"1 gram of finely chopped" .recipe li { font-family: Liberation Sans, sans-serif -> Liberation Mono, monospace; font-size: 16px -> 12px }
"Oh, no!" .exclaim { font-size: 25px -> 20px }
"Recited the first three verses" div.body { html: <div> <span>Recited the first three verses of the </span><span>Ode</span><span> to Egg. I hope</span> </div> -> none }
* * *
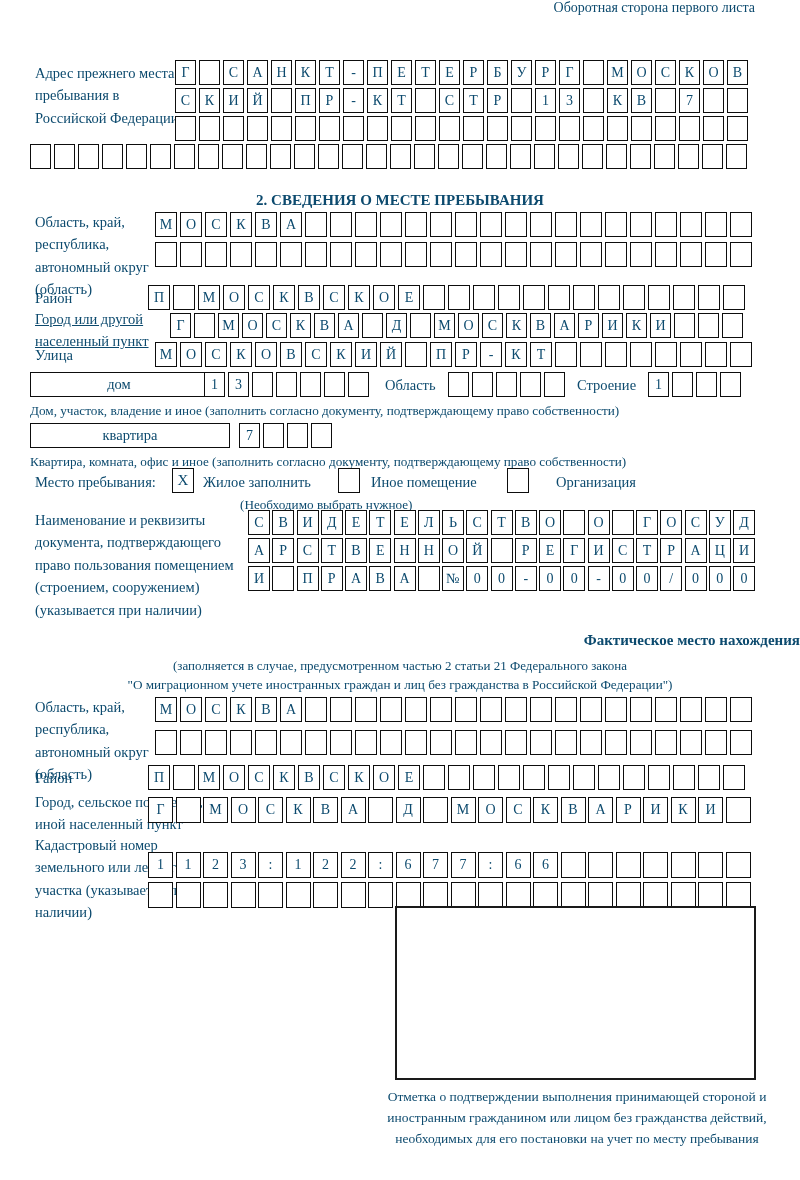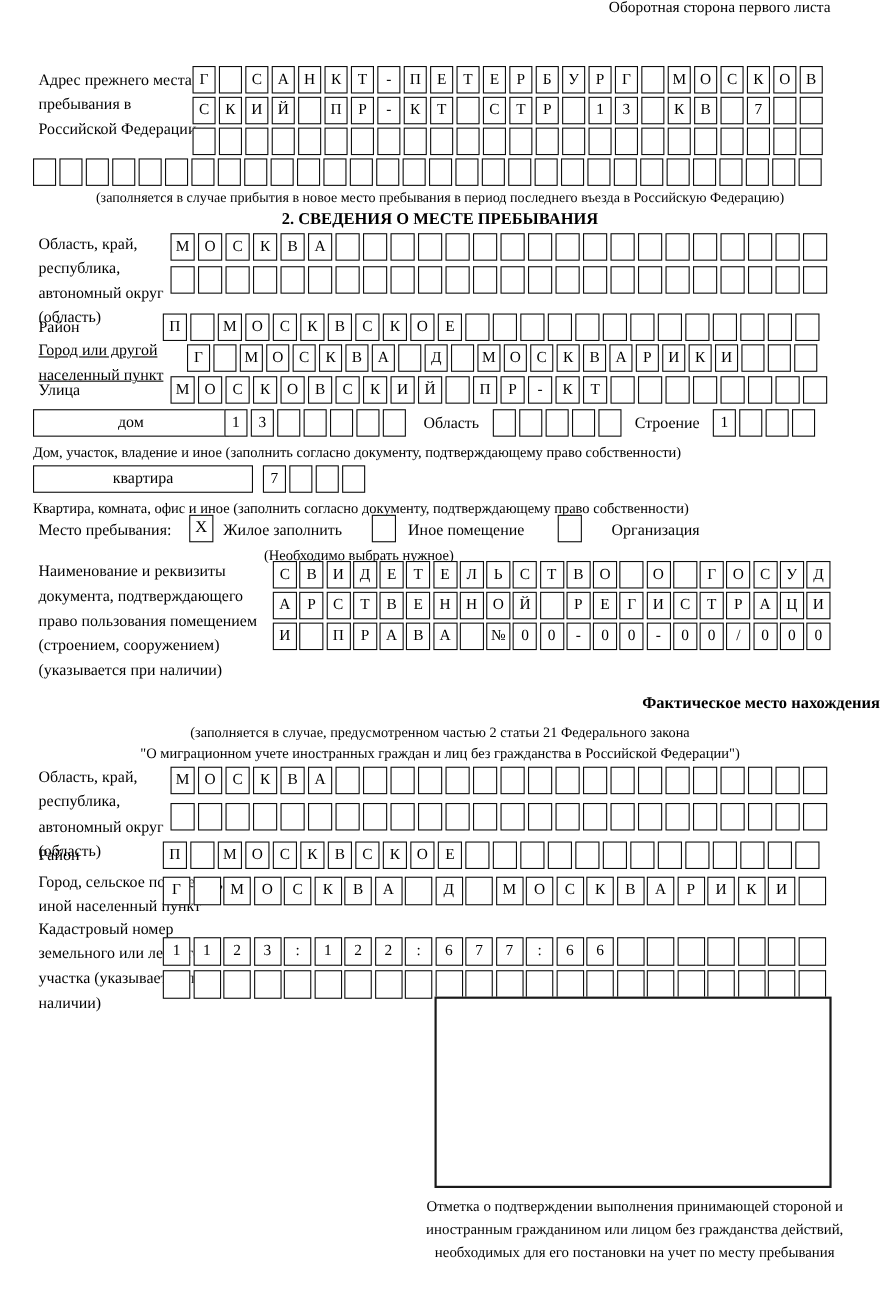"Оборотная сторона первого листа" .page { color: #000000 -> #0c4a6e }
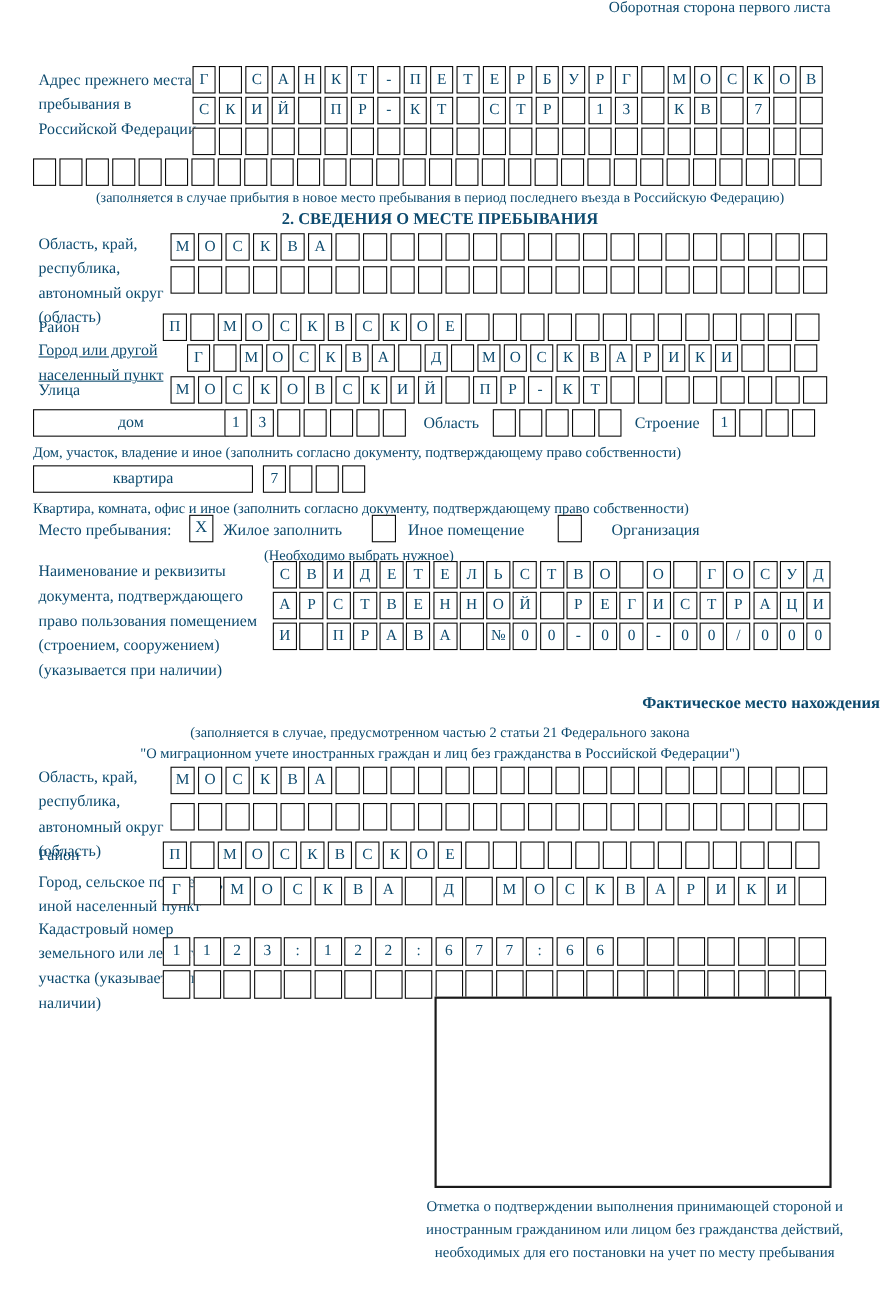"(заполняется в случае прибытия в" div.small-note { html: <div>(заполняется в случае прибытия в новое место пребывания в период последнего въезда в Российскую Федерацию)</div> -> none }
* * *
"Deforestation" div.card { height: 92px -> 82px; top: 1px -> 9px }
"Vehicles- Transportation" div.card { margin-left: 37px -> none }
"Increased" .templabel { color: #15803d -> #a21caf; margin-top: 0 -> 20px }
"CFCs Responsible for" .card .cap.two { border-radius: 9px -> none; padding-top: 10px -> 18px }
* * *
#### What you are asked to do
Print the lines above from the one with "gram of finely" through the one with "html: <div> <span>Recited", both included, exactly as written and nothing more.

#### Your solution
"1 gram of finely chopped" .recipe li { font-family: Liberation Sans, sans-serif -> Liberation Mono, monospace; font-size: 16px -> 12px }
"Oh, no!" .exclaim { font-size: 25px -> 20px }
"Recited the first three verses" div.body { html: <div> <span>Recited the first three verses of the </span><span>Ode</span><span> to Egg. I hope</span> </div> -> none }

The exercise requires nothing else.